Do not assume that because the IPC layer is cross-platform, the provider's data model is automatically cross-platform too.

Anti-Patterns

Avoid these:

  • using L1 directly in ordinary plugin business logic when L2 or L3 fits
  • designing non-idempotent handlers without accounting for at-least-once retry
  • assuming the provider exists at startup
  • assuming SHM will always be used
  • assuming public L2/L3 status exposes transport-profile proof
  • doing cache rebuild logic in every consumer separately when the pattern is a reusable L3 helper
  • exposing raw payload buffers or transport scratch to plugin-facing callers
  • adding a generic multi-method public service facade instead of one service kind per endpoint

Minimal Decision Tree

Use this when starting new work:

  1. Do I need direct transport control or malformed-envelope testing?

    • yes: use L1
    • no: continue
  2. Do I need typed request/response only?

    • yes: use L2
    • no: continue
  3. Do I need periodic snapshot refresh plus hot-path local lookup?

    • yes: use L3
  4. Is there already a public typed service for this?

    • yes: integrate it
    • no: extend codec + raw helpers + public typed facade
  5. Is my consumer on-demand but about to render many rows?
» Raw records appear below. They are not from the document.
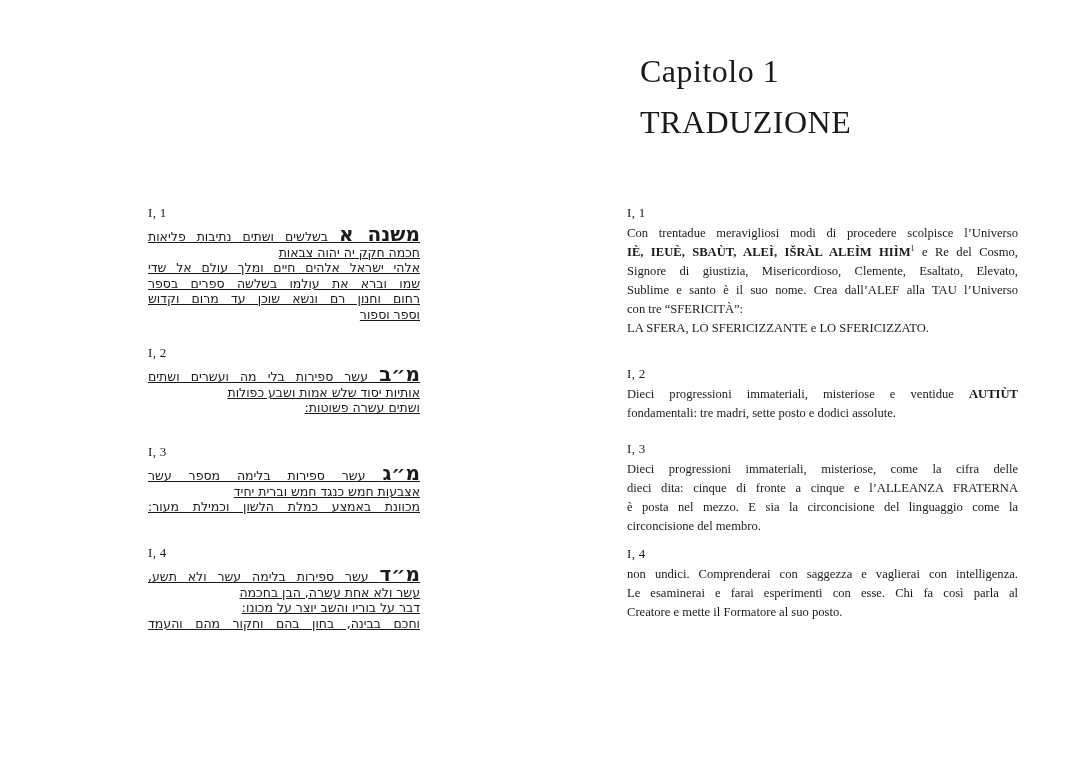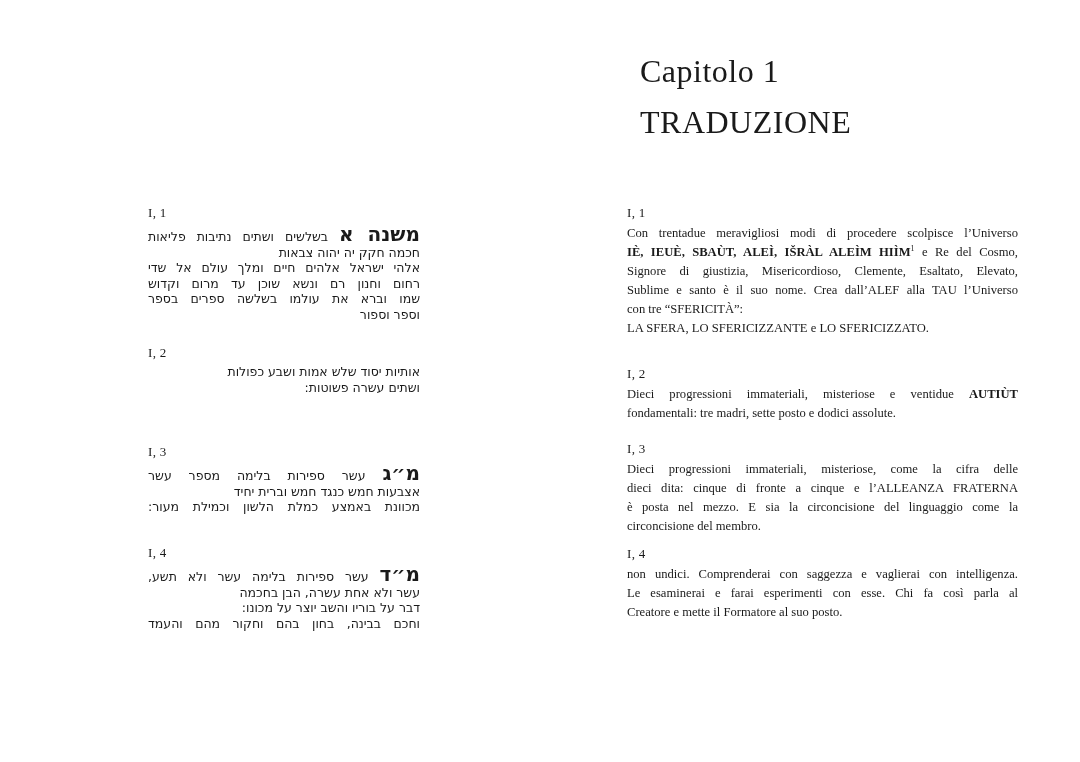--- a/index.html
+++ b/index.html
@@ -49,20 +49,21 @@
     font-size: 8px;
     line-height: 0;
     vertical-align: super;
   }
   
   .heb {
     direction: rtl;
     font-family: "DejaVu Sans", sans-serif;
     font-size: 12.5px;
     line-height: 15.5px;
+    text-decoration: underline;
   }
   .heb-line { min-height: 15.5px; }
   .heb .lead {
     font-size: 20px;
     font-weight: bold;
     line-height: 1;
   }
 </style>
 </head>
 <body>
@@ -74,28 +75,29 @@
     <div>TRADUZIONE</div>
   </div>
 
   <div class="col col-hebrew">
       <section class="verse" style="top: 205px;">
         <div class="sec-label">I, 1</div>
         <div class="heb" dir="rtl">
           <div class="heb-line justify"><span class="lead">משנה א</span><span> בשלשים ושתים נתיבות פליאות</span></div>
           <div class="heb-line center"><span>חכמה חקק יה יהוה צבאות</span></div>
           <div class="heb-line justify"><span>אלהי ישראל אלהים חיים ומלך עולם אל שדי</span></div>
+          <div class="heb-line justify"><span>שמו וברא את עולמו בשלשה ספרים בספר</span></div>
           <div class="heb-line justify"><span>רחום וחנון רם ונשא שוכן עד מרום וקדוש</span></div>
-          <div class="heb-line justify"><span>שמו וברא את עולמו בשלשה ספרים בספר</span></div>
           <div class="heb-line center"><span>וספר וספור</span></div>
         </div>
       </section>
       <section class="verse" style="top: 345px;">
         <div class="sec-label">I, 2</div>
         <div class="heb" dir="rtl">
+          <div class="heb-line justify"><span class="lead">מ״ב</span><span> עשר ספירות בלי מה ועשרים ושתים</span></div>
           <div class="heb-line center"><span>אותיות יסוד שלש אמות ושבע כפולות</span></div>
           <div class="heb-line center"><span>ושתים עשרה פשוטות:</span></div>
         </div>
       </section>
       <section class="verse" style="top: 444px;">
         <div class="sec-label">I, 3</div>
         <div class="heb" dir="rtl">
           <div class="heb-line justify"><span class="lead">מ״ג</span><span> עשר ספירות בלימה מספר עשר</span></div>
           <div class="heb-line center"><span>אצבעות חמש כנגד חמש וברית יחיד</span></div>
           <div class="heb-line justify"><span>מכוונת באמצע כמלת הלשון וכמילת מעור:</span></div>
    • yes: refresh once, then use local lookup
    • if the provider publishes a finite dataset, that usually means L3

Assistant Execution Checklist

When an assistant is asked to add a new Netdata integration using this library, it should:

  1. Identify the producer plugin and consumer plugin(s).
  2. Decide whether the job is L1, L2, or L3.
  3. Verify whether an existing typed service already solves it.
  4. If not, define the typed service contract first.
  5. Extend the structured codec and typed dispatch in C, Rust, and Go in github.com/netdata/plugin-ipc.
    • Do not stop after editing only one language.
    • Do not wire only the vendored copy in Netdata and defer upstream work.
  6. Add the public typed facade, not just raw helpers.
  7. Add L3 only if the dataset needs local owned cache + lookup.
  8. Add tests for codec, L2, interop, and L3 if applicable.
  9. Add operational logs at the plugin boundary.
  10. Validate Linux and Windows behavior before claiming the integration is ready.
  11. State the provider synchronization model explicitly.
  12. State the client/cache ownership model explicitly.
  13. Verify view/reference validity boundaries before sharing any returned data.
  14. Check platform-specific data availability before finalizing the schema.

Do Not Miss These

Before implementation is accepted, confirm all of these explicitly:

  • The library constraints and assumptions were read and followed.
  • The service remains payload-agnostic at the skill level; plugin-specific schema content was decided separately by the integrator.
  • The upstream-vs-Netdata ownership split is clear.
  • The provider's shared mutable data has an explicit synchronization model.
  • The client or cache object has an explicit ownership/concurrency model.
  • No code performs concurrent refresh() / lookup() / typed calls on the same mutable object without external synchronization.
  • No response view or cache item reference is held past its validity boundary.
  • Startup ordering, retry states, and degradation behavior are documented.
  • Platform-specific data availability and semantic differences were checked.
  • Transport observability, if needed, is logged at the integration boundary.

Final Rule

The library exists to keep Netdata plugin integrations:

  • typed
  • service-oriented
  • transport-agnostic at the caller boundary
  • resilient to startup ordering and provider restarts
  • supportable in production

If a proposed integration makes plugin business logic reason about transport internals, raw payload bytes, plugin identity, or exactly-once semantics, stop and redesign it.